Environmental groups have pushed back on the move towards more LNG, saying it’s not as green as industry advocates make it out to be.

Officials from Earthjustice, an environmental law nonprofit, said the United States and Europe cannot ramp up LNG activity without sacrificing their climate commitments.

“It will take years and billions to build new LNG infrastructure that will lock in costly fossil fuel addiction and dangerous pollution for decades to come,” Earthjustice President Abigail Dillen said in a statement. “Investing in new LNG is not a short-term solution to get rid of Russian gas in Europe.”
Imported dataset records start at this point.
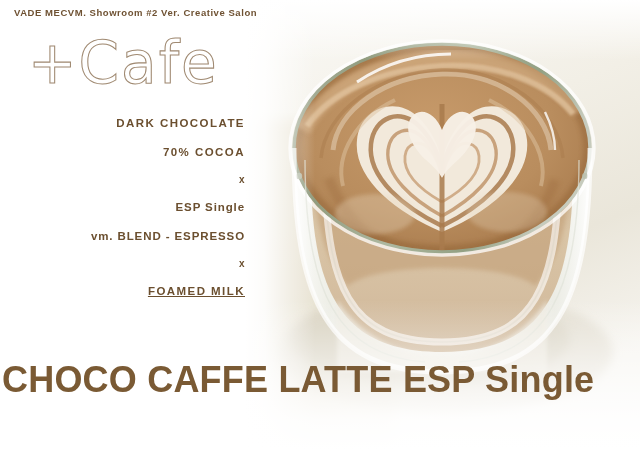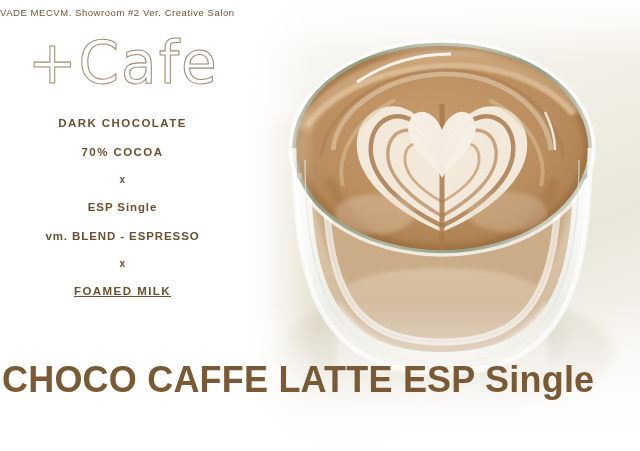--- a/index.html
+++ b/index.html
@@ -38,22 +38,22 @@
     pointer-events:none;
   }
   .photo-top-fade{
     position:absolute;left:245px;top:0;width:395px;height:60px;
     background:linear-gradient(to bottom,#ffffff 0%,rgba(255,255,255,0.45) 55%,rgba(255,255,255,0) 100%);
     pointer-events:none;
   }
 
   
   .tagline{
-    position:absolute;left:0;top:7px;
-    font-size:9.5px;font-weight:normal;
+    position:absolute;left:14px;top:7px;
+    font-size:9.5px;font-weight:bold;
     letter-spacing:0.55px;
     color:#6f5233;
     white-space:nowrap;
   }
 
   
   .logo{
     position:absolute;left:28px;top:34px;
     width:195px;height:62px;
   }
@@ -65,21 +65,21 @@
     fill:none;
     stroke:#a08a72;
     stroke-width:1.05;
     letter-spacing:2px;
   }
 
   
   .ingredients{
     position:absolute;left:0;top:118px;
     width:245px;
-    text-align:center;
+    text-align:right;
   }
   .ing-line{
     color:#6b4f2f;
     font-size:11.5px;
     font-weight:bold;
     letter-spacing:1.45px;
     line-height:1;
     margin:0 0 17px 0;
     white-space:nowrap;
   }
The fight for LNG is ongoing in Louisiana, particularly for Commonwealth LNG’s proposed facility at Cameron Parish. Residents and environmental activists spent two hours at a recent Louisiana Department of Environmental Quality hearing debating the merits of the Commonwealth Air Permit.

“We need to act quickly to reduce greenhouse gas emissions, and we need to stop this false narrative that there is anything clean about this gas,” James Hiatt, South West coordinator of Louisiana for the Louisiana Bucket Brigade and a longtime resident of southwest Louisiana, DEQ told the hearing.

Moncla, the chairman of LOGA, noted that the long approval process for LNG facilities usually involves some opposition.

“I know the environmentalists don’t even want Cameron another one,” Moncla said. “It’s always a fight.”